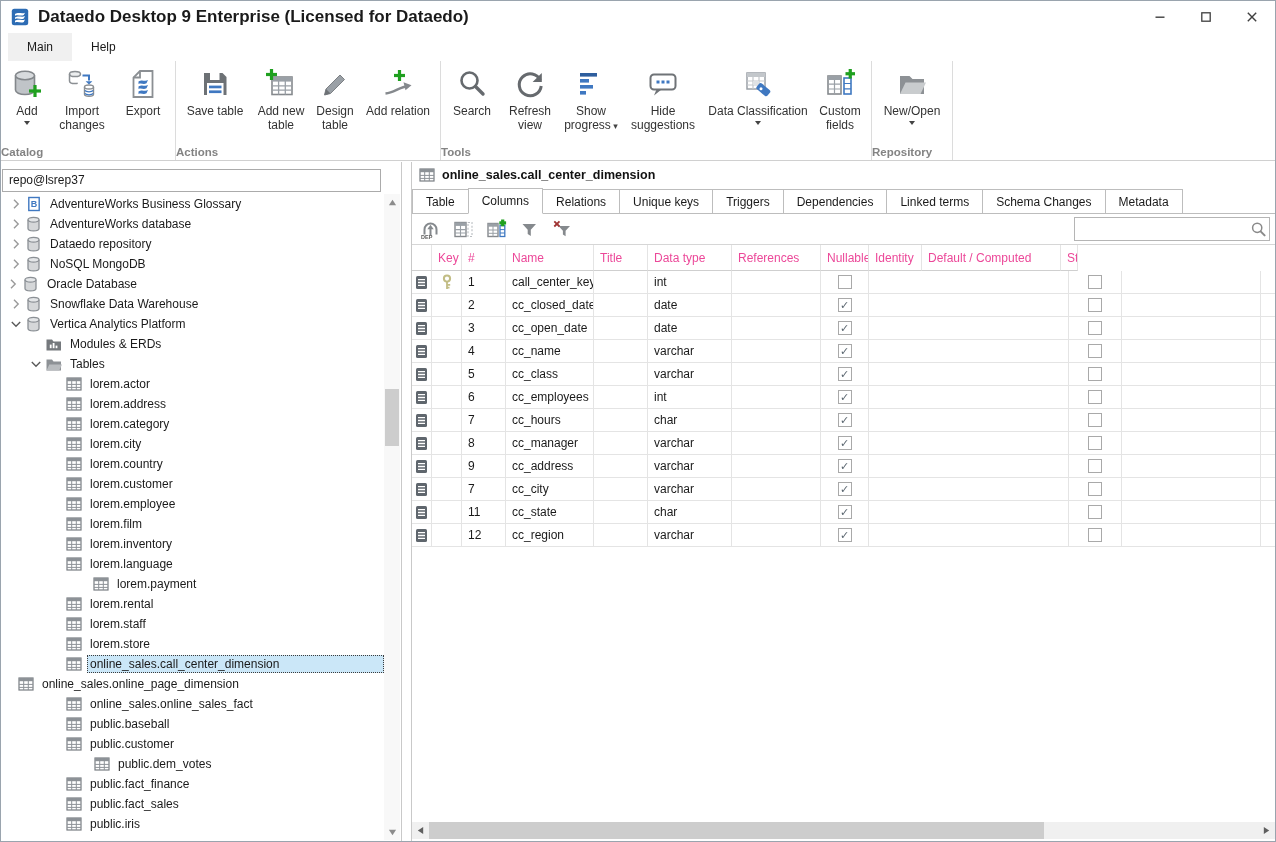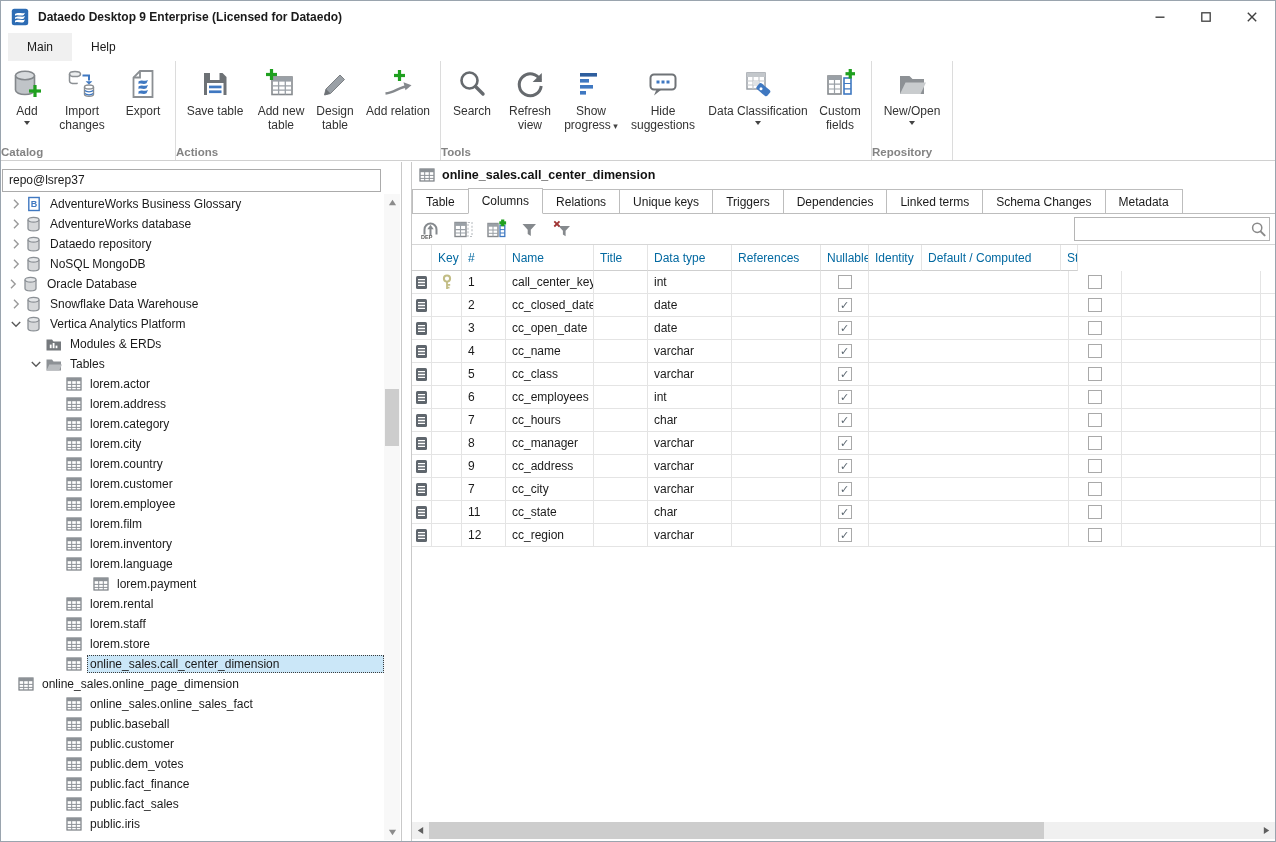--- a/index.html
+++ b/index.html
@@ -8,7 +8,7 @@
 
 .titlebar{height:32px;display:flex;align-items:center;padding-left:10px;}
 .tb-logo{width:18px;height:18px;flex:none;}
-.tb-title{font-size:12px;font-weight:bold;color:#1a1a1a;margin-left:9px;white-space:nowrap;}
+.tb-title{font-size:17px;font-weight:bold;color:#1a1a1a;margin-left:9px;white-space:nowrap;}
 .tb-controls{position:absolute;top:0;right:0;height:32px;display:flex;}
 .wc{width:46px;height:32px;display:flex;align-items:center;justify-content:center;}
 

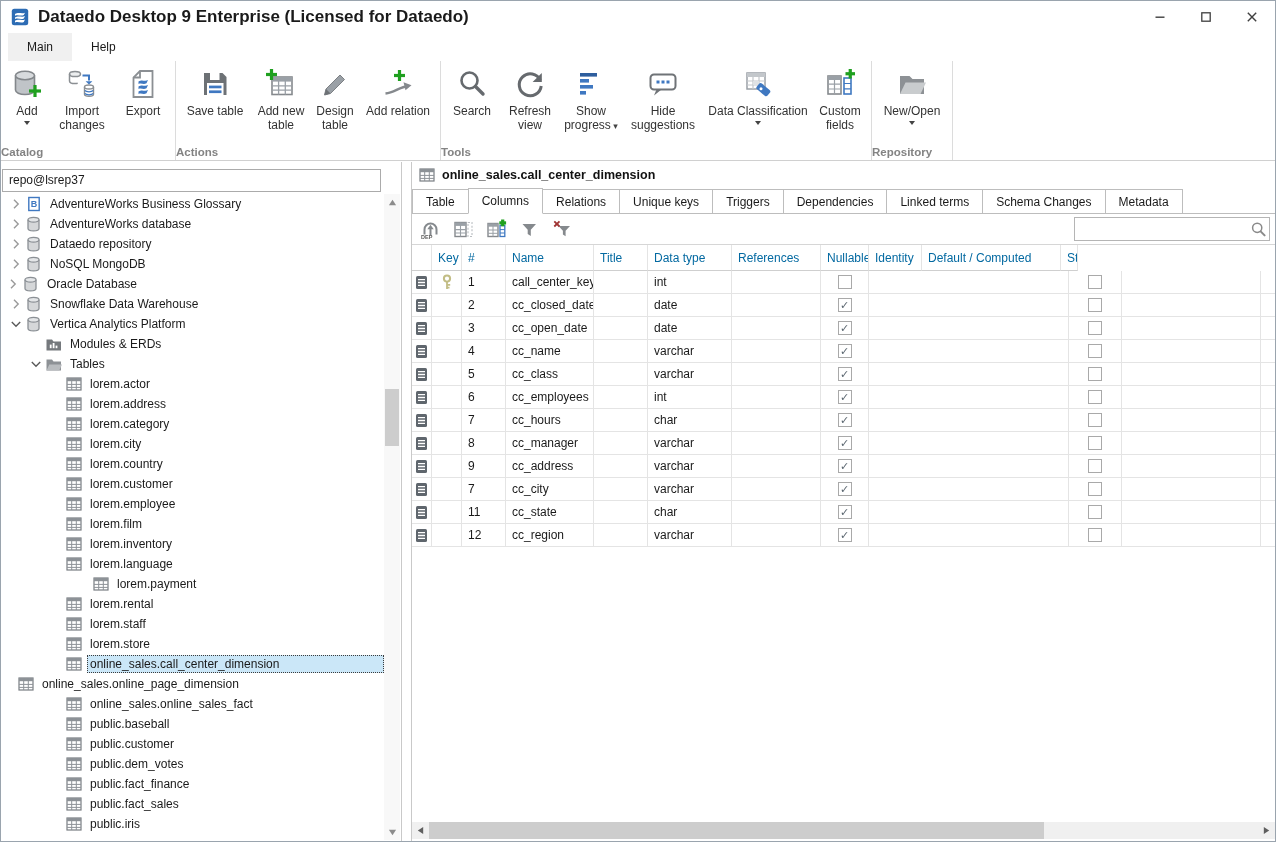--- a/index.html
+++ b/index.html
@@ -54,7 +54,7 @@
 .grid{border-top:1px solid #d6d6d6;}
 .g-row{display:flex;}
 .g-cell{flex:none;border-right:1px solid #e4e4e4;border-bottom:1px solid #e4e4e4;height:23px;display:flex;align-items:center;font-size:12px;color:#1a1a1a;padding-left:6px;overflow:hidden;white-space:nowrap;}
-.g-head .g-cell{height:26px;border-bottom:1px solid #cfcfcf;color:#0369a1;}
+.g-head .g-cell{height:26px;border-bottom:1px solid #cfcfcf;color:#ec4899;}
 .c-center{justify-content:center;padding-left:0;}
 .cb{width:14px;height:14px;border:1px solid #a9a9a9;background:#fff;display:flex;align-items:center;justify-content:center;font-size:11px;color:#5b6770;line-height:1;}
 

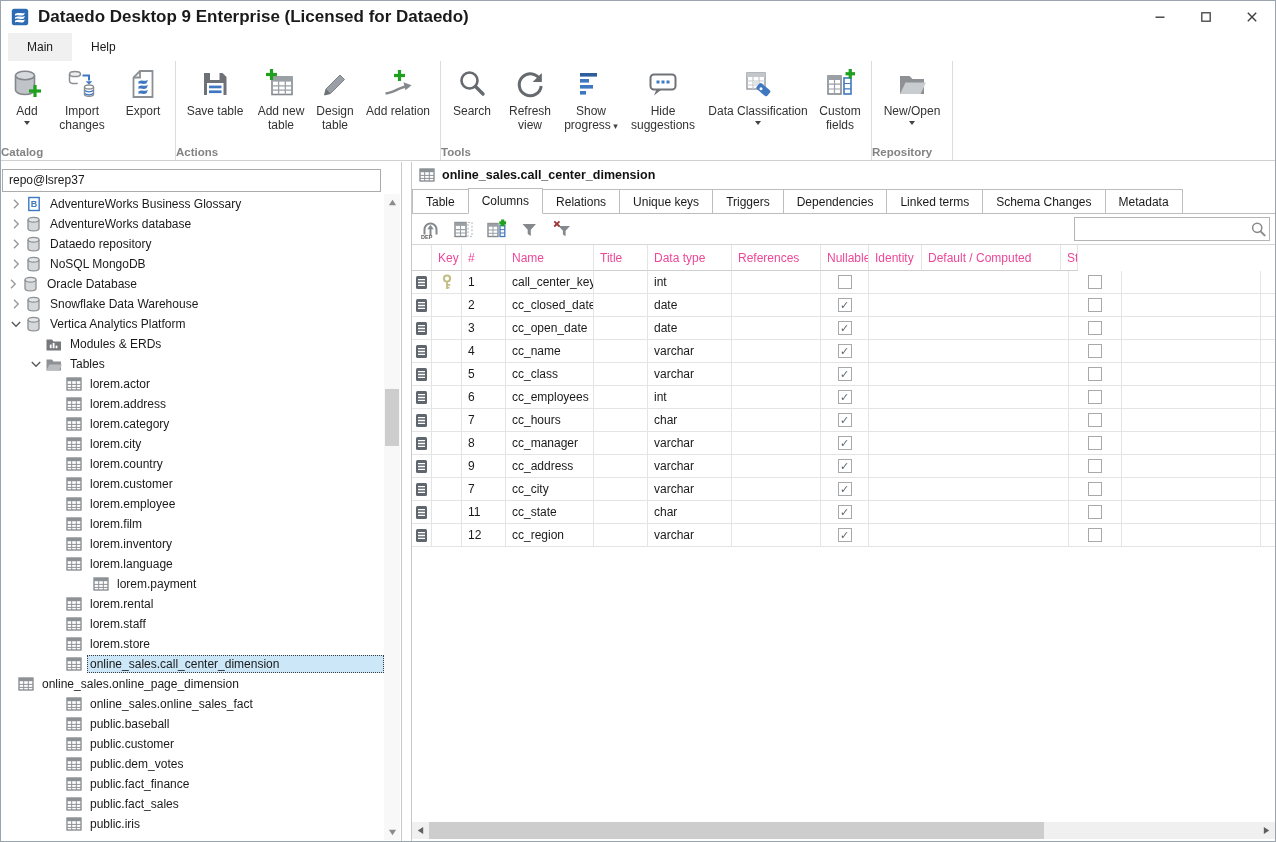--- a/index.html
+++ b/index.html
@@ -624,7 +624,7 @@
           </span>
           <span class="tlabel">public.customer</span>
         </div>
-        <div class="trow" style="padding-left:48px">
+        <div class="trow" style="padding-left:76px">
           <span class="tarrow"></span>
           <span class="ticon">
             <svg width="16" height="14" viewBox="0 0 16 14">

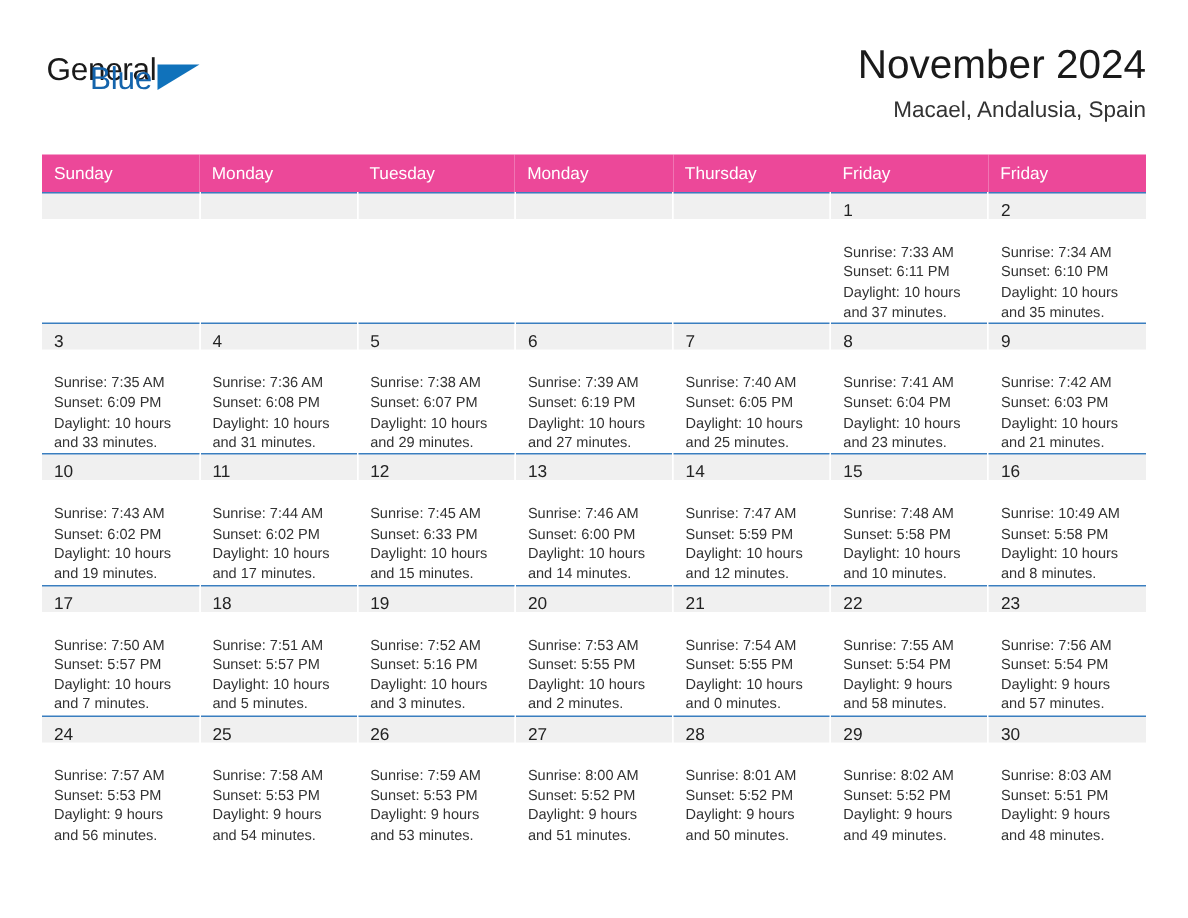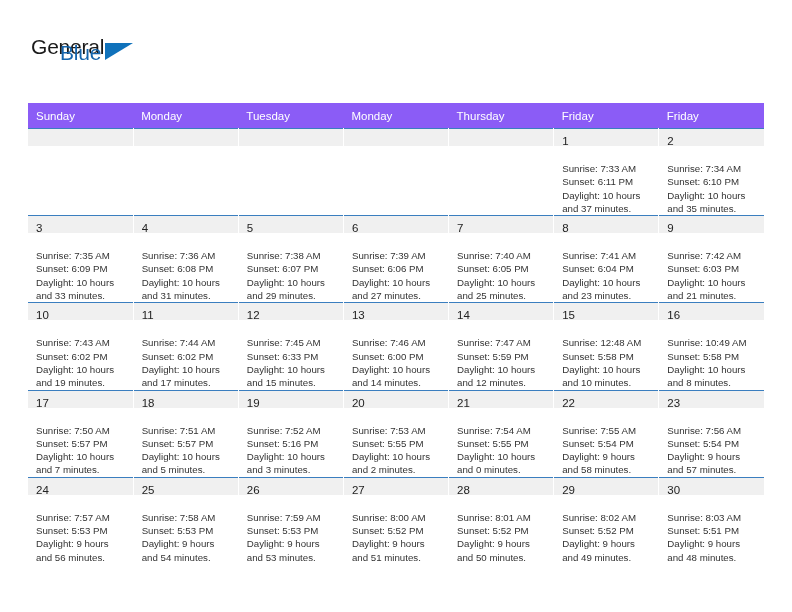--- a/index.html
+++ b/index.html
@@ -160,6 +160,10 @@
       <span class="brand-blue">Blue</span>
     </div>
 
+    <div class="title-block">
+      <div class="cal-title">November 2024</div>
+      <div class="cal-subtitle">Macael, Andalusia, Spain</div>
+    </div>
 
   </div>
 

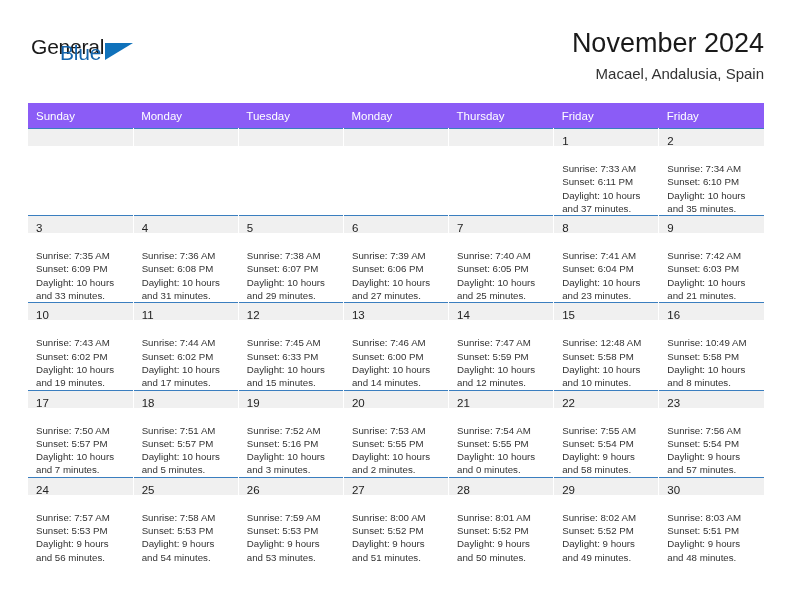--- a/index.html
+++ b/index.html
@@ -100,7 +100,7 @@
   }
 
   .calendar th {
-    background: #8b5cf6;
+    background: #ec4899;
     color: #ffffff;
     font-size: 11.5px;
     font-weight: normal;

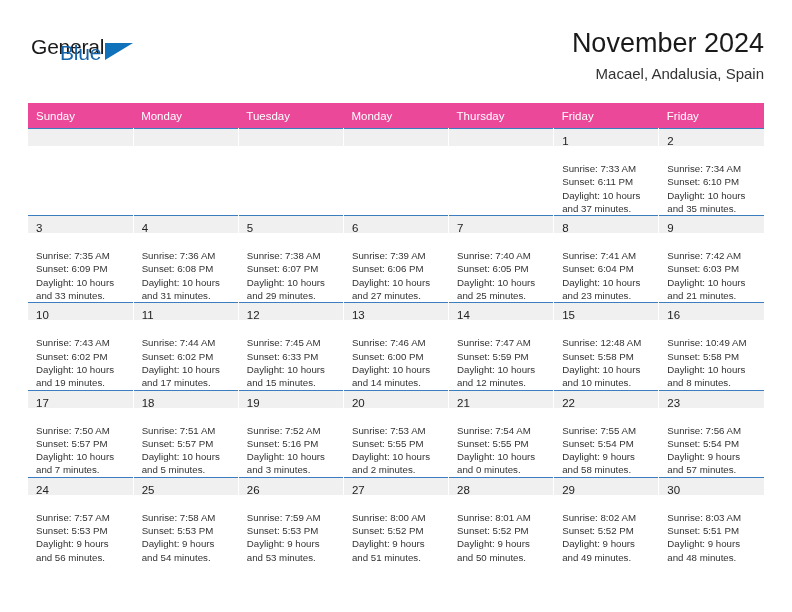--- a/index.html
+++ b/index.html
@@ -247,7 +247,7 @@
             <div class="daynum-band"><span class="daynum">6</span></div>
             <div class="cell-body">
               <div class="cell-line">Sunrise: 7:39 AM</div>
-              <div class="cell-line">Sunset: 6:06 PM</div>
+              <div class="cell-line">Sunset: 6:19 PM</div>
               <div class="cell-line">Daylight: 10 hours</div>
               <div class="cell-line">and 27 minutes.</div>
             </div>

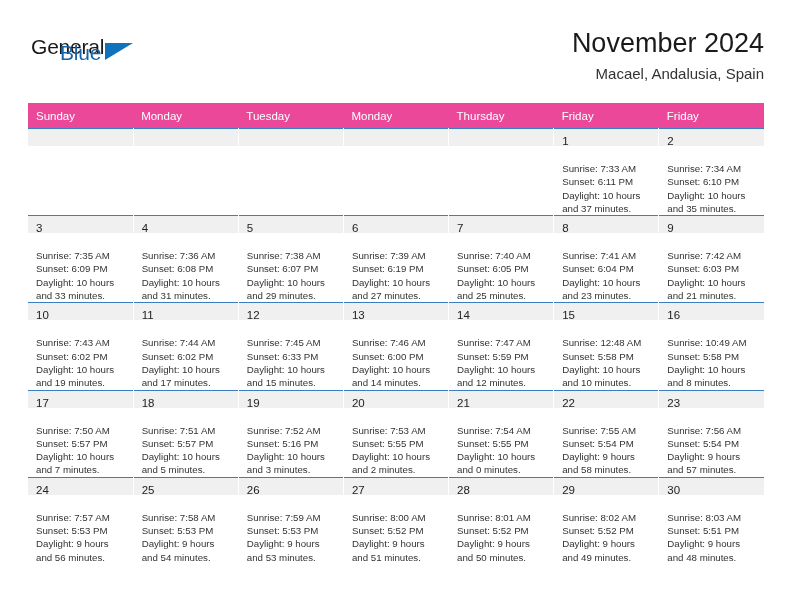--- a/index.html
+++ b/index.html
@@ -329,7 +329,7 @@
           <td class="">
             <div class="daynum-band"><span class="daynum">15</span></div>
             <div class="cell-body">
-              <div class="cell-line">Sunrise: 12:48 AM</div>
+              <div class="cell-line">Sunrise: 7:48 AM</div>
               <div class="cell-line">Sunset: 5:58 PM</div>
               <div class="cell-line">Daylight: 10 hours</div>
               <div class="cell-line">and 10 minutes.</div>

▸ Exercise goal
Set down every record word for word and leave out the pictures.

▸ Output for this task
--- a/index.html
+++ b/index.html
@@ -8,7 +8,7 @@
 
 .titlebar{height:32px;display:flex;align-items:center;padding-left:10px;}
 .tb-logo{width:18px;height:18px;flex:none;}
-.tb-title{font-size:12px;font-weight:bold;color:#1a1a1a;margin-left:9px;white-space:nowrap;}
+.tb-title{font-size:17px;font-weight:bold;color:#1a1a1a;margin-left:9px;white-space:nowrap;}
 .tb-controls{position:absolute;top:0;right:0;height:32px;display:flex;}
 .wc{width:46px;height:32px;display:flex;align-items:center;justify-content:center;}
 

--- a/index.html
+++ b/index.html
@@ -54,7 +54,7 @@
 .grid{border-top:1px solid #d6d6d6;}
 .g-row{display:flex;}
 .g-cell{flex:none;border-right:1px solid #e4e4e4;border-bottom:1px solid #e4e4e4;height:23px;display:flex;align-items:center;font-size:12px;color:#1a1a1a;padding-left:6px;overflow:hidden;white-space:nowrap;}
-.g-head .g-cell{height:26px;border-bottom:1px solid #cfcfcf;color:#0369a1;}
+.g-head .g-cell{height:26px;border-bottom:1px solid #cfcfcf;color:#ec4899;}
 .c-center{justify-content:center;padding-left:0;}
 .cb{width:14px;height:14px;border:1px solid #a9a9a9;background:#fff;display:flex;align-items:center;justify-content:center;font-size:11px;color:#5b6770;line-height:1;}
 

--- a/index.html
+++ b/index.html
@@ -624,7 +624,7 @@
           </span>
           <span class="tlabel">public.customer</span>
         </div>
-        <div class="trow" style="padding-left:48px">
+        <div class="trow" style="padding-left:76px">
           <span class="tarrow"></span>
           <span class="ticon">
             <svg width="16" height="14" viewBox="0 0 16 14">

--- a/index.html
+++ b/index.html
@@ -160,6 +160,10 @@
       <span class="brand-blue">Blue</span>
     </div>
 
+    <div class="title-block">
+      <div class="cal-title">November 2024</div>
+      <div class="cal-subtitle">Macael, Andalusia, Spain</div>
+    </div>
 
   </div>
 

--- a/index.html
+++ b/index.html
@@ -100,7 +100,7 @@
   }
 
   .calendar th {
-    background: #8b5cf6;
+    background: #ec4899;
     color: #ffffff;
     font-size: 11.5px;
     font-weight: normal;

--- a/index.html
+++ b/index.html
@@ -247,7 +247,7 @@
             <div class="daynum-band"><span class="daynum">6</span></div>
             <div class="cell-body">
               <div class="cell-line">Sunrise: 7:39 AM</div>
-              <div class="cell-line">Sunset: 6:06 PM</div>
+              <div class="cell-line">Sunset: 6:19 PM</div>
               <div class="cell-line">Daylight: 10 hours</div>
               <div class="cell-line">and 27 minutes.</div>
             </div>

--- a/index.html
+++ b/index.html
@@ -329,7 +329,7 @@
           <td class="">
             <div class="daynum-band"><span class="daynum">15</span></div>
             <div class="cell-body">
-              <div class="cell-line">Sunrise: 12:48 AM</div>
+              <div class="cell-line">Sunrise: 7:48 AM</div>
               <div class="cell-line">Sunset: 5:58 PM</div>
               <div class="cell-line">Daylight: 10 hours</div>
               <div class="cell-line">and 10 minutes.</div>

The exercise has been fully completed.